## WORK INSTRUCTIONS:
Filter the entries and keep only the lines where the string "webdriver" appears.

## TASK DATA:
-*-

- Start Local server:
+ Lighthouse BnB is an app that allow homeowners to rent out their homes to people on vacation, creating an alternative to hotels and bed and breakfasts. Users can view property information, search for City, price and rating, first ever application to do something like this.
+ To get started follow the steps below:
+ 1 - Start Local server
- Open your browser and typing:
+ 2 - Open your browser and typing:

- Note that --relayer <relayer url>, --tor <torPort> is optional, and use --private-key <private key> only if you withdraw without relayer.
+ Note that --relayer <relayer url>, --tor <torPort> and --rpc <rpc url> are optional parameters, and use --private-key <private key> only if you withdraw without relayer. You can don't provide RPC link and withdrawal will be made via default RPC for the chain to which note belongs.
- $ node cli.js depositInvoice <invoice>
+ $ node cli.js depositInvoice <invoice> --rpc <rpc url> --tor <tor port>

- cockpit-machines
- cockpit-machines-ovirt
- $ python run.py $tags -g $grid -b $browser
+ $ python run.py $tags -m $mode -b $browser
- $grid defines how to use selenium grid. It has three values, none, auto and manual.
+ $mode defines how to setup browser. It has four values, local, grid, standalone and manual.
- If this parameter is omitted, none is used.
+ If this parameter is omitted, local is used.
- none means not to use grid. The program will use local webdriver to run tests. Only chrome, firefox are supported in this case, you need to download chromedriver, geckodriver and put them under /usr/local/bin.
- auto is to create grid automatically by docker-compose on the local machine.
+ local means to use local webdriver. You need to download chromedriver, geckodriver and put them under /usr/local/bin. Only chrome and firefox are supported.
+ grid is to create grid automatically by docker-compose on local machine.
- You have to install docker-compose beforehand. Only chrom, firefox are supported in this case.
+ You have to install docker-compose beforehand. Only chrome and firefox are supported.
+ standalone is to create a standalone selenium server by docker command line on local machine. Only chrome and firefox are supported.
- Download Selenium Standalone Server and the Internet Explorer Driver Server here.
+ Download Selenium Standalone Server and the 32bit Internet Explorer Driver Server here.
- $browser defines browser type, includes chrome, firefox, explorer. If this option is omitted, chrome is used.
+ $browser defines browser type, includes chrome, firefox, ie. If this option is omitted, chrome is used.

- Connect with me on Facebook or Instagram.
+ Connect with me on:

-*-

## EXERCISE OUTPUT:
- none means not to use grid. The program will use local webdriver to run tests. Only chrome, firefox are supported in this case, you need to download chromedriver, geckodriver and put them under /usr/local/bin.
+ local means to use local webdriver. You need to download chromedriver, geckodriver and put them under /usr/local/bin. Only chrome and firefox are supported.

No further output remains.